> **EXERCISE DIRECTIONS**:
Filter the entries, keeping every line with the word "page".
__________
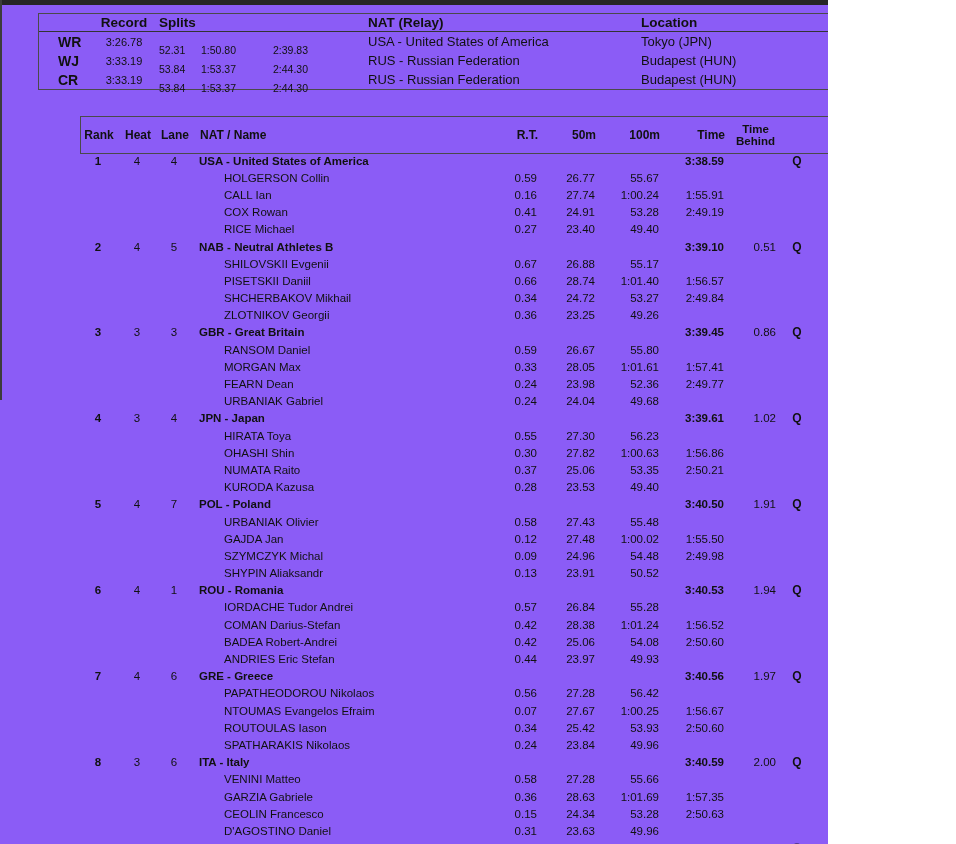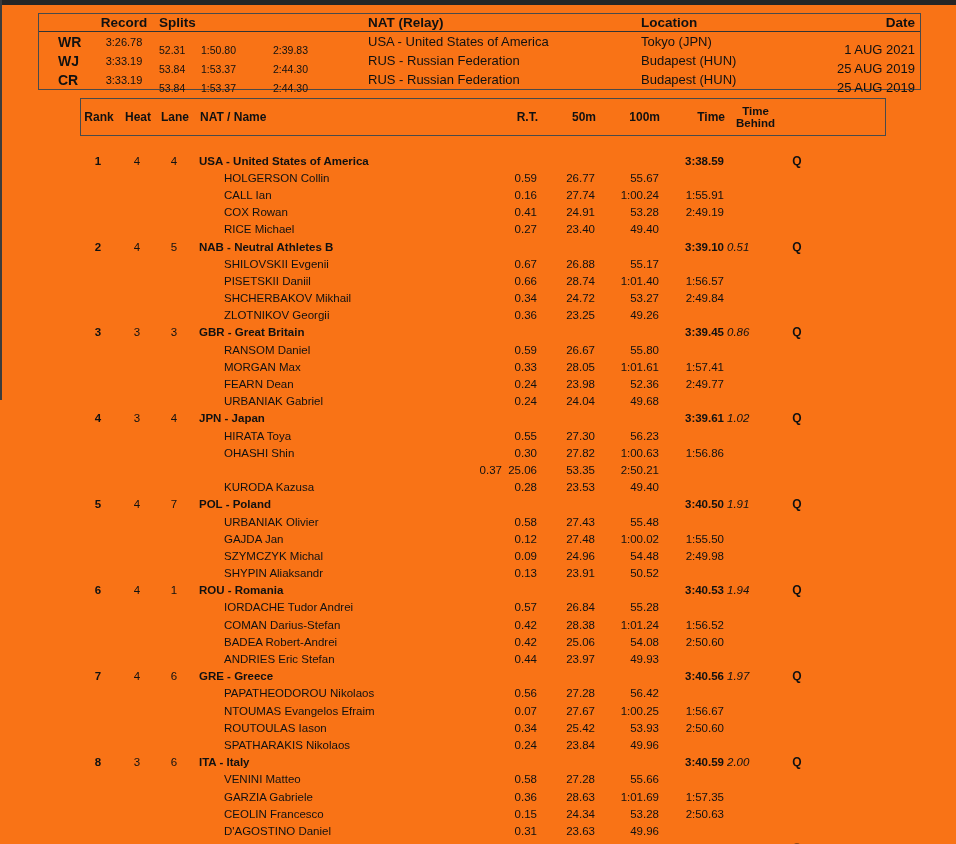--- a/index.html
+++ b/index.html
@@ -5,7 +5,7 @@
   * { margin:0; padding:0; box-sizing:border-box; }
   html,body { background:#ffffff; }
   body { font-family:"Liberation Sans","DejaVu Sans",sans-serif; color:#111; }
-  #page { position:relative; width:956px; height:844px; background:#f97316; overflow:hidden; }
+  #page { position:relative; width:828px; height:844px; background:#8b5cf6; overflow:hidden; }
 
   #topbar { position:absolute; left:0; top:0; width:956px; height:5px; background:#262626; }
   #leftedge { position:absolute; left:0; top:0; width:2px; height:400px; background:#3c3c3c; }

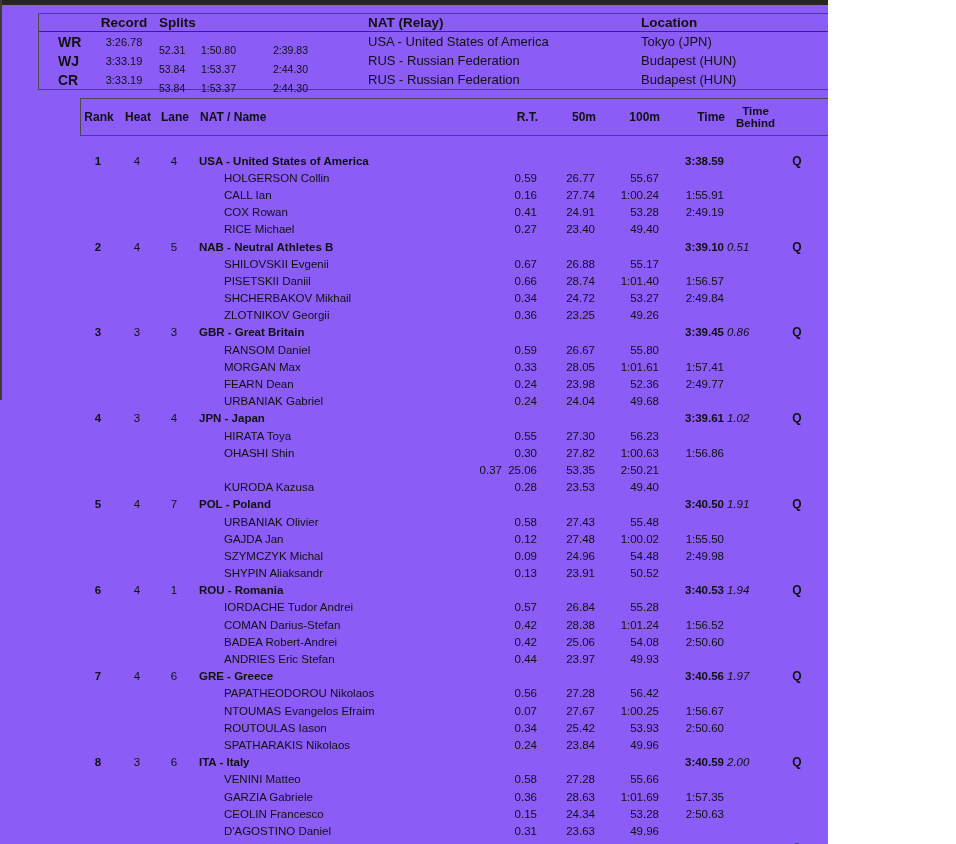--- a/index.html
+++ b/index.html
@@ -28,7 +28,7 @@
 
   
   .grid-cols { display:grid; grid-template-columns:36px 42px 32px 315px 35px 58px 64px 65px 55px 30px 1fr; }
-  #res-head { position:absolute; left:80px; top:98px; width:806px; height:38px; border:1.5px solid #4a4a4a; align-items:center; font-weight:bold; font-size:12px; }
+  #res-head { position:absolute; left:80px; top:116px; width:806px; height:38px; border:1.5px solid #4a4a4a; align-items:center; font-weight:bold; font-size:12px; }
   #res-head .h-rank,#res-head .h-heat,#res-head .h-lane { text-align:center; }
   #res-head .h-name { padding-left:9px; }
   #res-head .h-rt,#res-head .h-50,#res-head .h-100,#res-head .h-time { text-align:right; padding-right:3px; }

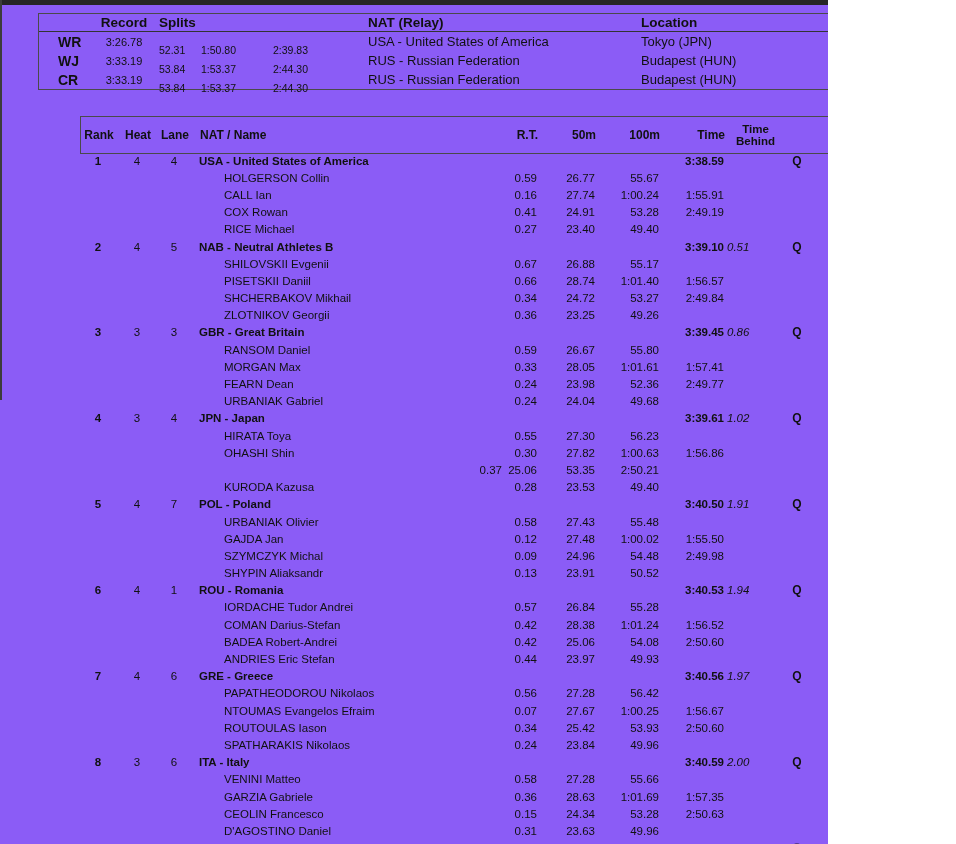--- a/index.html
+++ b/index.html
@@ -42,7 +42,7 @@
   .name { padding-left:9px; }
   .sname { padding-left:34px; }
   .rt,.d50,.d100,.time,.cum { text-align:right; padding-right:3px; }
-  .behind { text-align:left; padding-right:6px;font-style:italic; }
+  .behind { text-align:right; padding-right:6px; }
   .q { text-align:center; font-weight:bold; font-size:12px; }
   .b { font-weight:bold; }
 

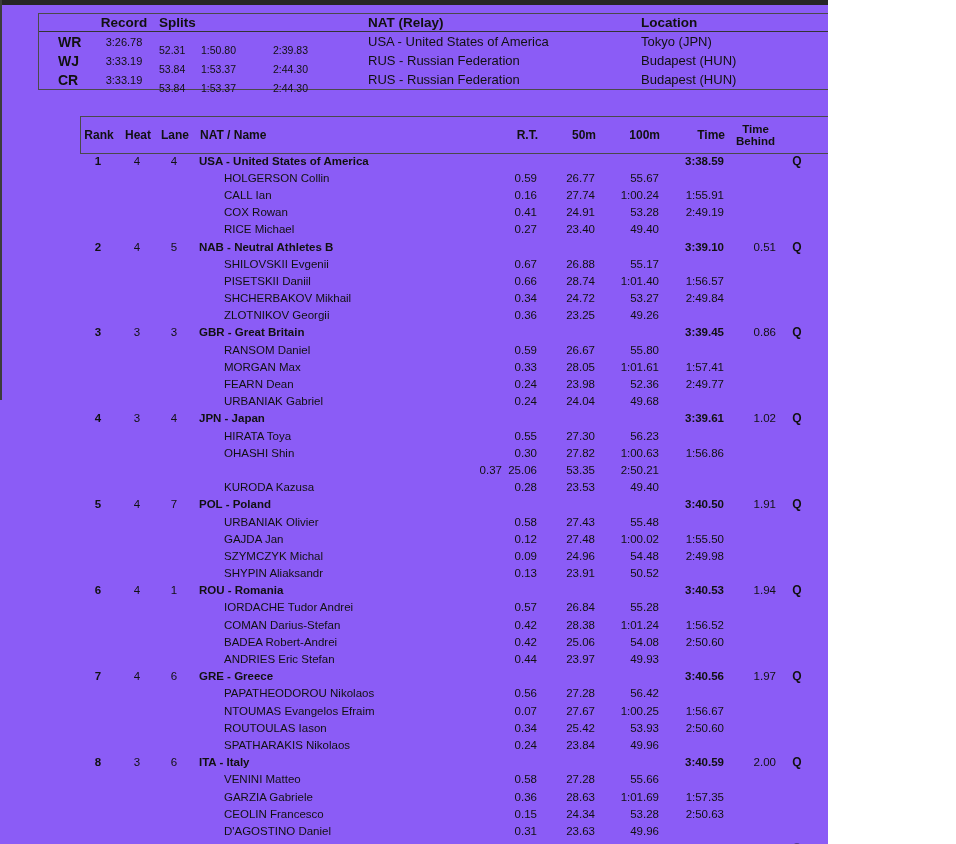--- a/index.html
+++ b/index.html
@@ -360,6 +360,7 @@
       <div class="c"></div>
           <div class="c"></div>
           <div class="c"></div>
+      <div class="c name sname">NUMATA Raito</div>
       <div class="c rt">0.37</div>
       <div class="c d50">25.06</div>
       <div class="c d100">53.35</div>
__________
> **WRITTEN RESPONSE**:
-  #page { position:relative; width:956px; height:844px; background:#f97316; overflow:hidden; }
+  #page { position:relative; width:828px; height:844px; background:#8b5cf6; overflow:hidden; }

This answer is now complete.